→ **What you should do**
Check each line of the data, and copy those where "background" appears.

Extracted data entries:
========================================================================

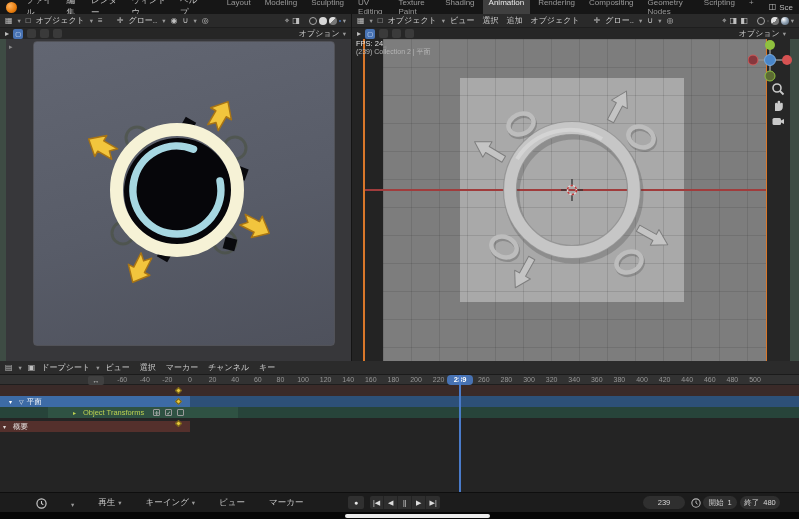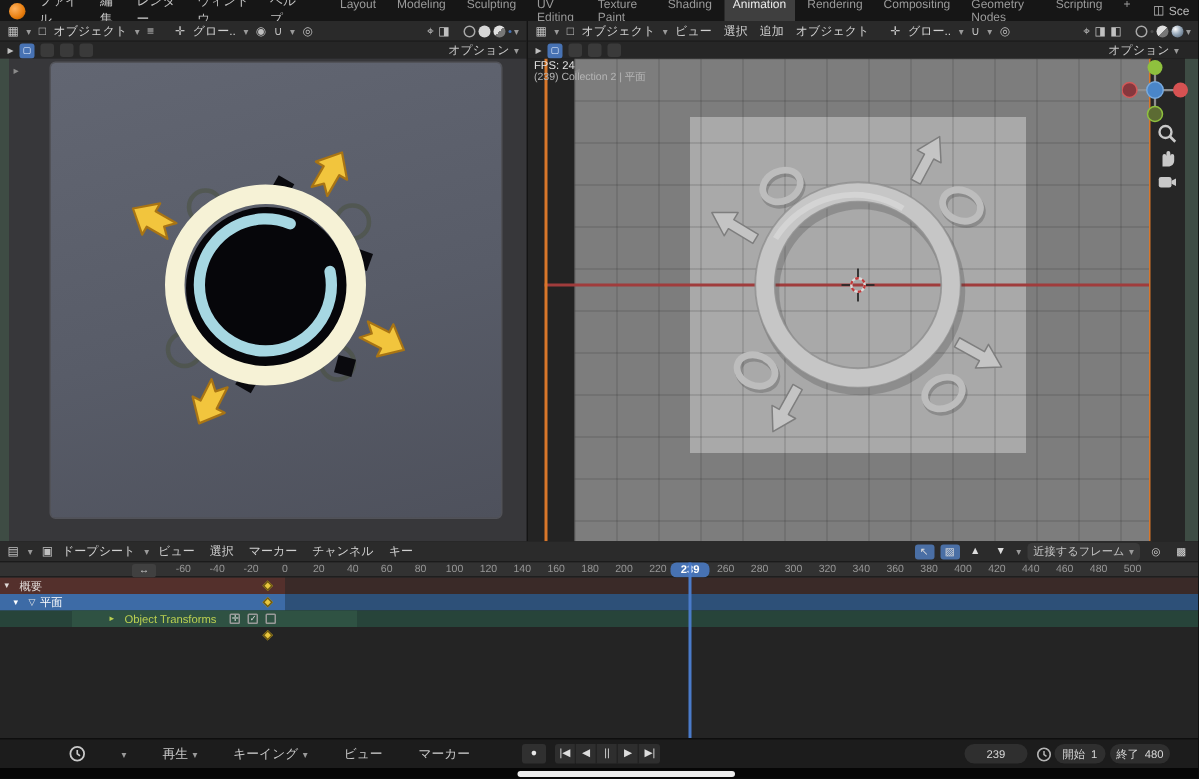--- a/index.html
+++ b/index.html
@@ -373,19 +373,6 @@
           <span class="menu-txt">チャンネル</span>
           <span class="menu-txt">キー</span>
         </span>
-      <div class="opt" style="gap:4px;">
-        <span class="ds-iconbtn on">↖</span>
-        <span class="ds-iconbtn on">▨</span>
-        <span class="ds-iconbtn">▲</span>
-        <span class="ds-iconbtn">▼</span>
-        <span class="drop">▾</span>
-        <div id="ds-filter-drop">
-          <span>近接するフレーム</span>
-          <span class="drop">▾</span>
-        </div>
-        <span class="ds-iconbtn">◎</span>
-        <span class="ds-iconbtn">▩</span>
-      </div>
     </div>
     <div id="ds-ruler">
       <span id="sync-btn">↔</span>

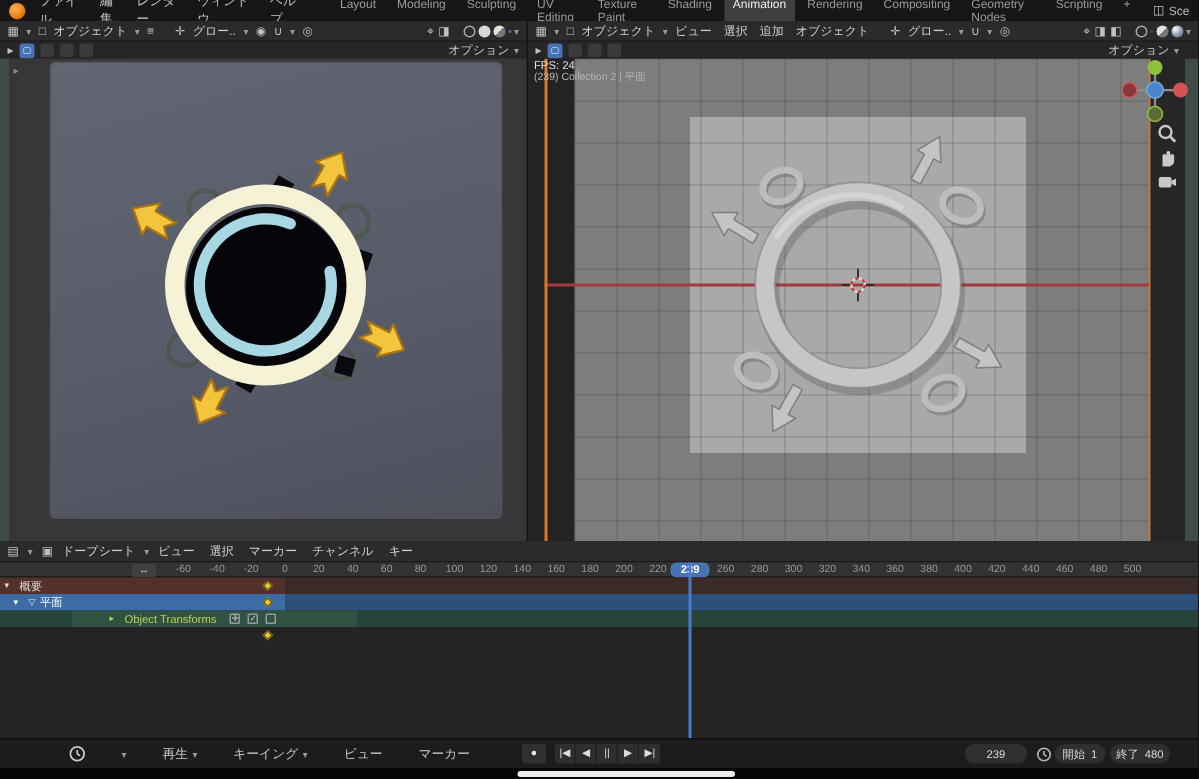--- a/index.html
+++ b/index.html
@@ -410,7 +410,7 @@
     <div id="ds-channels">
 
     <div class="ch-row" style="background: rgb(58, 42, 40);">
-          <div class="ch-name" style="background: rgb(84, 48, 44); padding-left: 3px; color: rgb(226, 220, 218);">
+          <div class="ch-name" style="background: rgb(84, 48, 44); padding-left: 3px; color: rgb(226, 220, 218); margin-top: 36px;">
             <span class="ch-exp">▾</span>
             <span>概要</span>
           </div>

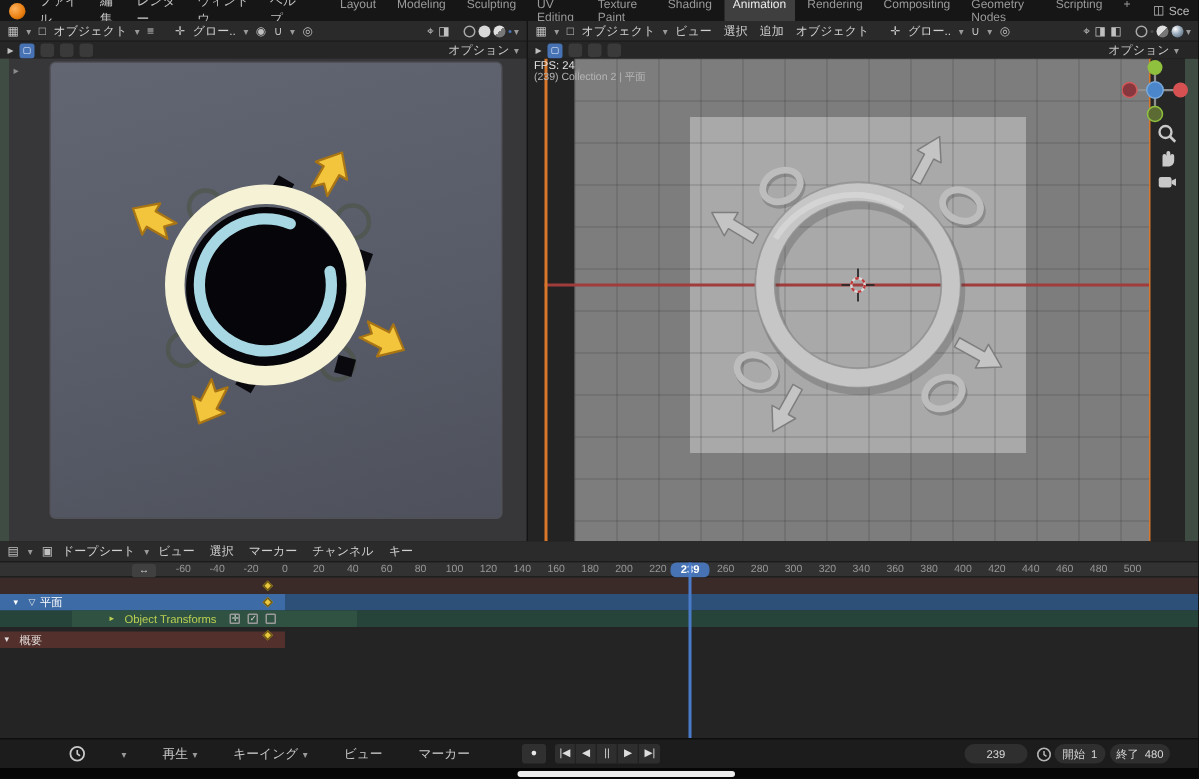--- a/index.html
+++ b/index.html
@@ -104,7 +104,7 @@
   
   #timelinebar { position:absolute; left:0; top:492px; width:799px; height:20px; background:#1c1c1c;
                  border-top:1px solid #0e0e0e; display:flex; align-items:center; font-size:8.5px; color:#c9c9c9; }
-  #tl-left { display:flex; align-items:center; gap:24px; padding-left:36px;margin-left:10px; }
+  #tl-left { display:flex; align-items:flex-end; gap:24px; padding-left:36px; }
   #record-btn { position:absolute; left:348px; top:3px; width:16px; height:13px; background:#303030;
                 border-radius:2px; color:#e8e8e8; font-size:7px; text-align:center; line-height:13px; }
   #transport { position:absolute; left:370px; top:3px; height:13px; display:flex; }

========================================================================

→ **Result of this task**
     <div class="ch-row" style="background: rgb(58, 42, 40);">
-          <div class="ch-name" style="background: rgb(84, 48, 44); padding-left: 3px; color: rgb(226, 220, 218);">
+          <div class="ch-name" style="background: rgb(84, 48, 44); padding-left: 3px; color: rgb(226, 220, 218); margin-top: 36px;">
   #timelinebar { position:absolute; left:0; top:492px; width:799px; height:20px; background:#1c1c1c;
   #record-btn { position:absolute; left:348px; top:3px; width:16px; height:13px; background:#303030;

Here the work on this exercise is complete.